Enfin, François Guillemot, à partir d’un état des lieux de la production livresque sur Saigon –
Hô Chi Minh-Ville depuis la réunification du pays, s’est livré à une analyse des thèmes
historiques récurrents. Intitulée « L’historiographie de Saigon – Ho Chi Minh-Ville depuis la
réunification : Quelle mémoire pour quelle histoire ? (1975-2011) », sa communication visait
à identifier la place accordée par l’histoire officielle aux événements majeurs traversés par
cette ville qui échappait au nouveau pouvoir politique avant 1975. Il a posé plus
particulièrement la question des moments-clés (1955, 1963, 1968 et 1975) qui entrent en jeu
pour la construction de la mémoire historique de Saigon ainsi que des problèmes posés pour
l’élaboration d’une histoire de Saigon post-réunification. A travers l’identification d’un certain
nombre de lieux d’histoire et la construction de lieux de mémoires, cette communication a
proposé un parcours historiographique visuel permettant d’interroger l’histoire de Saigon telle
qu’elle est élaborée depuis trente-cinq ans, assimilable à une « historiographie d’Etat ».
Perspectives
L’objectif de cet atelier était donc de promouvoir une nouvelle histoire de Saigon sous l’angle
de l’histoire spatiale et de l’histoire numérique, deux approches conductrices de la
plateforme générique des Virtual Cities. Par l’utilisation des cartes, des images ou
documents compilés dans la base de données, les chercheurs pourront envisager de
nouvelles études sur des thématiques autrefois délaissées : morphologie urbaine,
hydrologie, démographie, sociologie de Saigon et analyse spatiale. En abordant les
questions de métropolisation, de spatialisation et de gouvernance sur la longue durée,
Virtual Saigon enrichira nos connaissances tout en offrant à la communauté scientifique un
outil interactif et participatif performant et un espace de discussion. En ce sens, l’atelier s’est
avéré un lieu d’échange très utile, réunissant une vingtaine de chercheurs issus de différents
champs disciplinaires : démographie, ethnologie, histoire, urbanisme ainsi que des
archivistes. Patrick Gubry, chercheur à l’IRD, a souligné par exemple, la nécessité de
revisiter les données démographiques de Hô Chi Minh-Ville en mettant en avant les
difficultés liées à la catégorisation des habitants de cette cité-province. Sylvie Fanchette
(IRD) a, de son côté, démontré l’importante question de la périurbanisation de la citéprovince en regard avec le développement de Hanoi dans une perspective comparative.

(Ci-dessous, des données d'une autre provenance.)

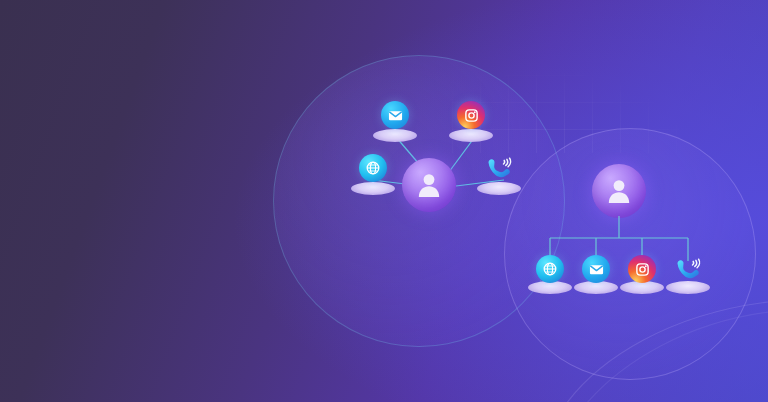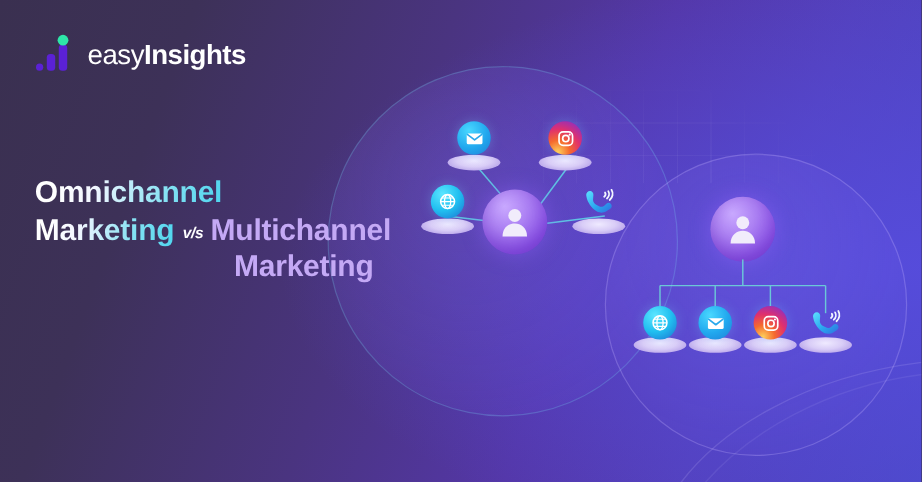--- a/index.html
+++ b/index.html
@@ -119,43 +119,21 @@
   <div class="grid"></div>
 
   <div class="venn venn-left"></div>
   <div class="venn venn-right"></div>
 
   <svg class="wire" style="left:560px;top:300px;width:210px;height:105px;" viewBox="0 0 210 105">
     <path d="M6 104 C 40 58, 110 14, 208 2" fill="none" stroke="rgba(210,200,255,0.16)" stroke-width="1.2"></path>
     <path d="M26 104 C 62 62, 128 22, 209 12" fill="none" stroke="rgba(210,200,255,0.10)" stroke-width="1.2"></path>
   </svg>
 
-  <div class="logo">
-    <div class="logo-mark">
-      <span class="bar bar-dot"></span>
-      <span class="bar bar-1"></span>
-      <span class="bar bar-2"></span>
-      <span class="mark-dot"></span>
-    </div>
-    <div class="logo-text">
-      <span class="lw">easy</span><span class="hw">Insights</span>
-    </div>
-  </div>
-
-  <div class="headline">
-    <div>
-      <span class="omni">Omnichannel</span>
-    </div>
-    <div class="line2">
-      <span class="omni">Marketing</span><span class="vs">v/s</span><span class="multi">Multichannel</span>
-    </div>
-    <div>
-      <span class="multi multi-l2">Marketing</span>
-    </div>
-  </div>
+
 
   <div>
 
     <svg class="wire" style="left:352px;top:108px;width:176px;height:92px;" viewBox="0 0 176 92">
       <g stroke="#5fd8e8" stroke-width="1.25" fill="none" opacity="0.85">
         <line x1="38" y1="22" x2="79" y2="70"></line>
         <line x1="128" y1="22" x2="94" y2="68"></line>
         <line x1="20" y1="72" x2="70" y2="78"></line>
         <line x1="152" y1="72" x2="104" y2="78"></line>
       </g>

Shawn F. McHale, historien américain (George Washington University), a rappelé
l’importance de mener des recherches sur le Saigon en guerre au vu de la richesse des
sources américaines sur ce sujet. Dominique Rolland (INALCO) a évoqué les recherches qui
pourraient être menées sur le Saigon colonial et le métissage sous ses aspects sociaux et
culturels à travers la création de parcours visuels inédits. Les organisateurs de l’atelier ont
abondé en ce sens en présentant les développements futurs de la base de données avec
des partenariats envisageables avec le Service Historique de la Défense à Vincennes
(présent à l’atelier) ou l’IPRAUS (L'Institut Parisien de Recherche Architecture Urbanistique
Société). Au moment de cet atelier, la plateforme Virtual Saigon n’était pas encore
opérationnelle. Depuis, un travail important de collecte d’informations, de cartes, d’images,
de textes sources a été mené en vue d’une ouverture officielle des Virtual Cities Project
prévue en mars 2012. Grâce à un financement de la Région Rhône-Alpes (CMIRA 2010 et
2011), deux missions de recherche photographique et documentaire au Viêt-Nam ont pu être
effectuées. Un projet d’ouvrage collectif est d’ores et déjà à l’étude.